My father was a voracious reader and a great storyteller, and from as far back as I can remember, he would tell us stories about Tom Sawyer and Huck Finn rafting down the Mighty Mississippi, John Henry beating the steam drill and dying with his hammer in his hand, Paul Revere’s midnight ride, and magic lanterns and flying carpets in the tales of the Arabian Nights. I think that sparked a wanderlust in me that has brought me to where I am today. I grew up wanting to travel. I wanted my very own magic carpet that would take see the places I learned about in those stories my dad told. I think I was more disappointed to discover that flying carpets didn’t exist than I was to learn the truth about Santa Claus and the Easter Bunny.
But then I grew up and discovered that while we may not have flying carpets, there are magical inventions called RVs, and just like the magic carpets of the Arabian Nights, they can transport us to adventures most people only dream of. Our motorhome may not be able to fly, but it is our very own personal magic carpet!
The fulltime RV lifestyle has allowed us to take this magic carpet ride everywhere from the rocky coasts of Maine, to the sugar white sand beaches of Florida, to the deep forests of Oregon, and the historic monuments of Washington D.C. We never guessed what wonderful experiences were waiting for us when we first turned the key and drove away from our old workaholic lives.
Who knew that one day we’d be standing on the flight deck of the massive Spruce Goose airplane that made only one flight, or that we’d get a private behind the scenes guided tour of Jefferson Davis’ last home? How many people get to walk the Freedom Trail in Boston and the hallowed ground of Gettysburg, or climb Bunker Hill Monument and the Astoria Column? We have.
You can see a million pictures of Mount Rushmore, but until you actually stand at the base and look up at those gigantic faces carved in stone, you have no idea just how magnificent they really are. We all know that Custer met his end at the Little Bighorn, but you don’t really get a feel for how desperate those men of the 7th Cavalry must have felt unless you actually walk the Montana battlefield that the Indians called the Greasy Grass.
Our magic carpet has taken us to tap our toes to bluegrass music in the Tennessee mountains, to zydeco music in Louisiana’s Cajun country, and to cowboy yodelers in Arizona. We have fallen asleep to the sound of freight trains passing by, ocean waves crashing on the shore, and coyotes howling at the moon. We have paddled our kayaks in the Florida Keys and seen rays gliding silently by beneath us, on the Texas Gulf coast where a pod of dolphins kept us company as they rolled and frolicked in the water near us, swimming circles around us when we stopped to float, and keeping pace when we paddled on.

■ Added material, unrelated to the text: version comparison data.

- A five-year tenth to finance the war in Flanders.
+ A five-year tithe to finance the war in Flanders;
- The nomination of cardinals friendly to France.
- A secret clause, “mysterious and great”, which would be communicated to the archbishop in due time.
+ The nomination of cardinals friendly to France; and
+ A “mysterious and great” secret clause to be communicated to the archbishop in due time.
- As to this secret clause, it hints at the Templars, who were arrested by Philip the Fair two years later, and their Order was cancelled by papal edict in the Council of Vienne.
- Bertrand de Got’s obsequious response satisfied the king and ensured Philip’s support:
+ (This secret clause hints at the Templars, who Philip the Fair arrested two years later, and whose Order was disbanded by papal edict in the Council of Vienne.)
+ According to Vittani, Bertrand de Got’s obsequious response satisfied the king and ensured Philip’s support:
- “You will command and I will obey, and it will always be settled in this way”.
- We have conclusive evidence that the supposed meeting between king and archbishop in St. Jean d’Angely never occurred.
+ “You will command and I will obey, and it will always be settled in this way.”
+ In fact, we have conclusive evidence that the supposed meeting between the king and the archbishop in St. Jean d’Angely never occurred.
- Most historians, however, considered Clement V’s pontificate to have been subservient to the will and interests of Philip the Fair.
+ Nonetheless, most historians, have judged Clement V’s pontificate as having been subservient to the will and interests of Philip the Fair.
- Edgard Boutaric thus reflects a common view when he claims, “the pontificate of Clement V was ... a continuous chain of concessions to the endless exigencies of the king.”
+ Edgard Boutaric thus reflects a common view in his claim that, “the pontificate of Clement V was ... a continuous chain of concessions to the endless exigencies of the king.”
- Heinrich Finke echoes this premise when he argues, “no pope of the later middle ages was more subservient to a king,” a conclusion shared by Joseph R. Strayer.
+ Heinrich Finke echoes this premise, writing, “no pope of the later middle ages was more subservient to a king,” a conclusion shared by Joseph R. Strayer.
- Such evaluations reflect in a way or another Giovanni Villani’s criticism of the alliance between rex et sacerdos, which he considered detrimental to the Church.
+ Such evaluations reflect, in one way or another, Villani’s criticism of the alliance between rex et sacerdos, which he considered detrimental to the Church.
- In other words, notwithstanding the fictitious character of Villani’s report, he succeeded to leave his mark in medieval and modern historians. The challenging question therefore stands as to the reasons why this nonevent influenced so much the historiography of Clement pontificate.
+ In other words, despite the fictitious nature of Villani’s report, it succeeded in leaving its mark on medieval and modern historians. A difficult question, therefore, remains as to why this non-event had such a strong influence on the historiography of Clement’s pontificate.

I have traced the names of my friends carved into the black granite of the Vietnam Wall with my fingers and wept for what might have been, and wiggled my toes in the beach sand of the Florida Panhandle and smiled as I watched the sun set. We have eaten barbecue in Texas, snacked on cafe au lait and beignets at the Cafe Du Monde in New Orleans, and enjoyed seafood so fresh it was swimming in the ocean that morning in Morro Bay, California.
We have met some amazing people on our magic carpet ride, including an octogenarian solo lady RVer who had been traveling the country for over 50 years, a World War II fighter pilot who had been shot down over the Pacific and floated on a life raft for two days before being rescued, and a lady in West Virginia who had never been more than twenty miles from the mountain hamlet where she was born. We have gotten to know authors, artists, musicians, wood carvers, glass blowers, and sculptors.

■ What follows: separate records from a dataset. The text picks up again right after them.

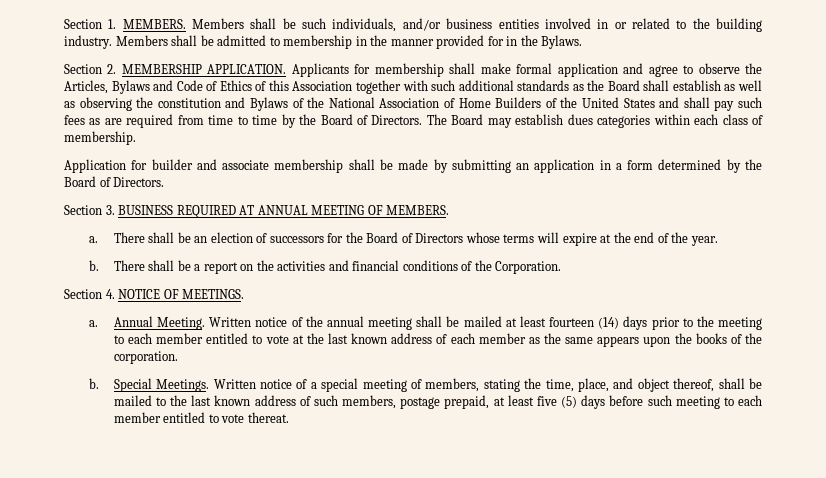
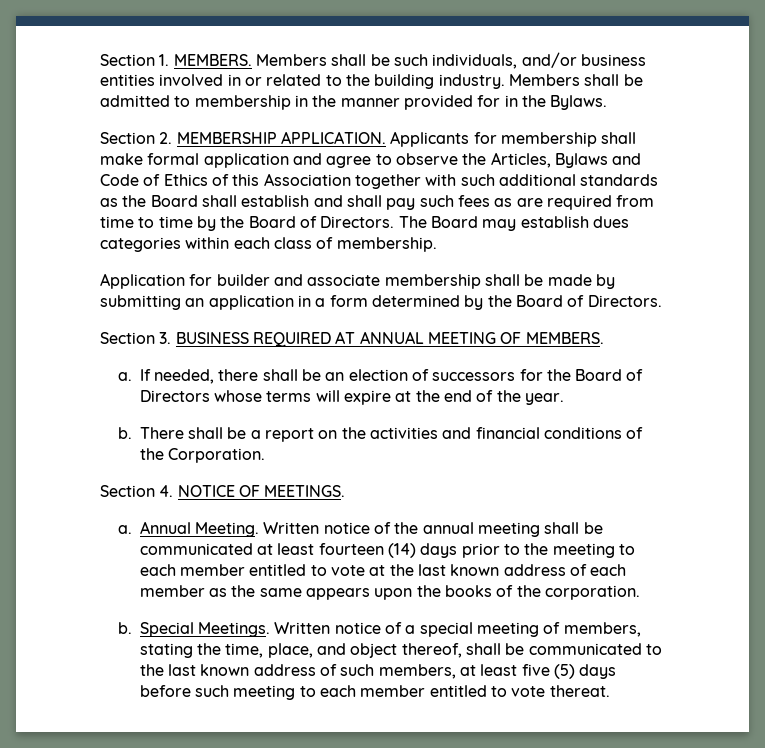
- Applicants for membership shall make formal application and agree to observe the Articles, Bylaws and Code of Ethics of this Association together with such additional standards as the Board shall establish as well as observing the constitution and Bylaws of the National Association of Home Builders of the United States and shall pay such fees as are required from time to time by the Board of Directors.
+ Applicants for membership shall make formal application and agree to observe the Articles, Bylaws and Code of Ethics of this Association together with such additional standards as the Board shall establish and shall pay such fees as are required from time to time by the Board of Directors.
- There shall be an election of successors for the Board of Directors whose terms will expire at the end of the year.
+ If needed, there shall be an election of successors for the Board of Directors whose terms will expire at the end of the year.
- Written notice of the annual meeting shall be mailed at least fourteen (14) days prior to the meeting to each member entitled to vote at the last known address of each member as the same appears upon the books of the corporation.
+ Written notice of the annual meeting shall be communicated at least fourteen (14) days prior to the meeting to each member entitled to vote at the last known address of each member as the same appears upon the books of the corporation.
- Written notice of a special meeting of members, stating the time, place, and object thereof, shall be mailed to the last known address of such members, postage prepaid, at least five (5) days before such meeting to each member entitled to vote thereat.
+ Written notice of a special meeting of members, stating the time, place, and object thereof, shall be communicated to the last known address of such members, at least five (5) days before such meeting to each member entitled to vote thereat.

When we gave up our careers and sold everything we owned to begin this adventure, some of our friends thought that we had lost our minds. But how many of them have slept on a houseboat in Key West, or climbed to the top of a lighthouse in Oregon. While they are stuck in the same rut, we may be riding a train to the Grand Canyon, or standing in the mist from Niagara Falls. While they are sitting in traffic jams on the commute to work, we are slowing down as we pass Amish buggies in Indiana, or poking along on some two lane road where the only traffic we encounter may be a farmer on his John Deere tractor. A lot of those friends who wondered about our sanity when we started our magic carpet ride now tell us that they’d trade everything to do what we are doing.

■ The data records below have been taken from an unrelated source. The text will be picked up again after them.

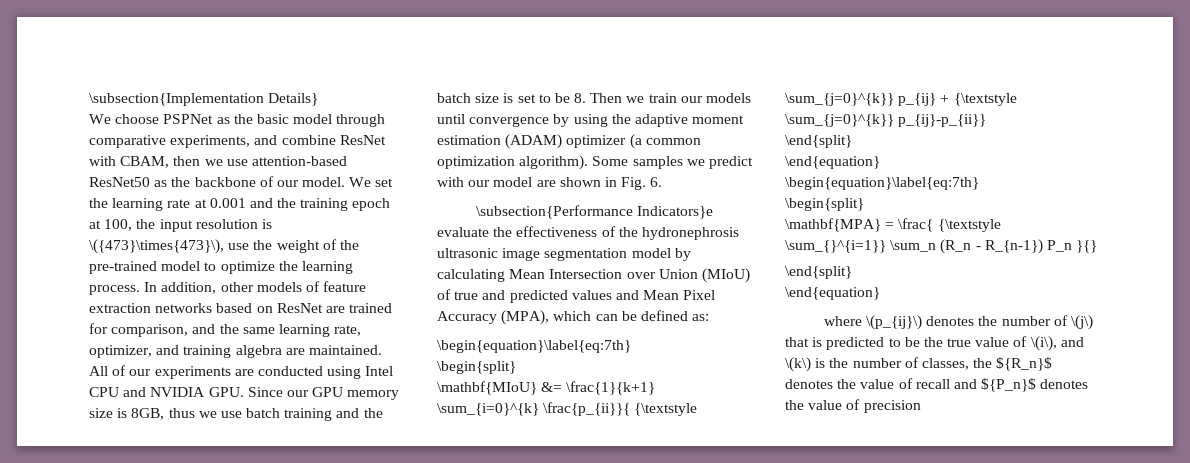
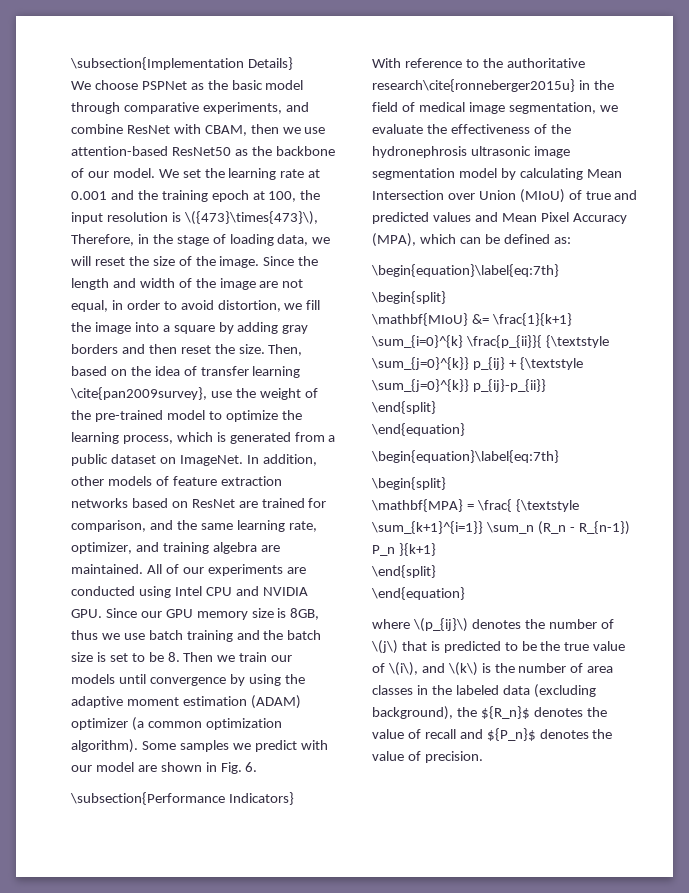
- We set the learning rate at 0.001 and the training epoch at 100, the input resolution is \({473}\times{473}\), use the weight of the pre-trained model to optimize the learning process.
+ We set the learning rate at 0.001 and the training epoch at 100, the input resolution is \({473}\times{473}\), Therefore, in the stage of loading data, we will reset the size of the image. Since the length and width of the image are not equal, in order to avoid distortion, we fill the image into a square by adding gray borders and then reset the size. Then, based on the idea of transfer learning \cite{pan2009survey}, use the weight of the pre-trained model to optimize the learning process, which is generated from a public dataset on ImageNet.
- \subsection{Performance Indicators}e evaluate the effectiveness of the hydronephrosis ultrasonic image segmentation model by calculating Mean Intersection over Union (MIoU) of true and predicted values and Mean Pixel Accuracy (MPA), which can be defined as:
+ \subsection{Performance Indicators}
+ With reference to the authoritative research\cite{ronneberger2015u} in the field of medical image segmentation, we evaluate the effectiveness of the hydronephrosis ultrasonic image segmentation model by calculating Mean Intersection over Union (MIoU) of true and predicted values and Mean Pixel Accuracy (MPA), which can be defined as:
- \mathbf{MPA} = \frac{ {\textstyle \sum_{}^{i=1}} \sum_n (R_n - R_{n-1}) P_n }{}
+ \mathbf{MPA} = \frac{ {\textstyle \sum_{k+1}^{i=1}} \sum_n (R_n - R_{n-1}) P_n }{k+1}
- where \(p_{ij}\) denotes the number of \(j\) that is predicted to be the true value of \(i\), and \(k\) is the number of classes, the ${R_n}$ denotes the value of recall and ${P_n}$ denotes the value of precision
+ where \(p_{ij}\) denotes the number of \(j\) that is predicted to be the true value of \(i\), and \(k\) is the number of area classes in the labeled data (excluding background), the ${R_n}$ denotes the value of recall and ${P_n}$ denotes the value of precision.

Our RVing friends spent their working lives doing everything from delivering mail, to teaching school, to plowing fields, to driving trucks, We know military retirees, working RVers, and young families who home school their kids as they travel. Some of the people in our extended family of RVers have to stretch to make ends meet, and others are quite wealthy. But when we sit around a campfire and tell our own stories at night, it doesn’t matter who has what, because we all have one thing in common. Each and every one of us can’t wait to climb back onto our flying carpets to see what adventures await us tomorrow.
Thought For The Day – Never put off till tomorrow what you can avoid all together.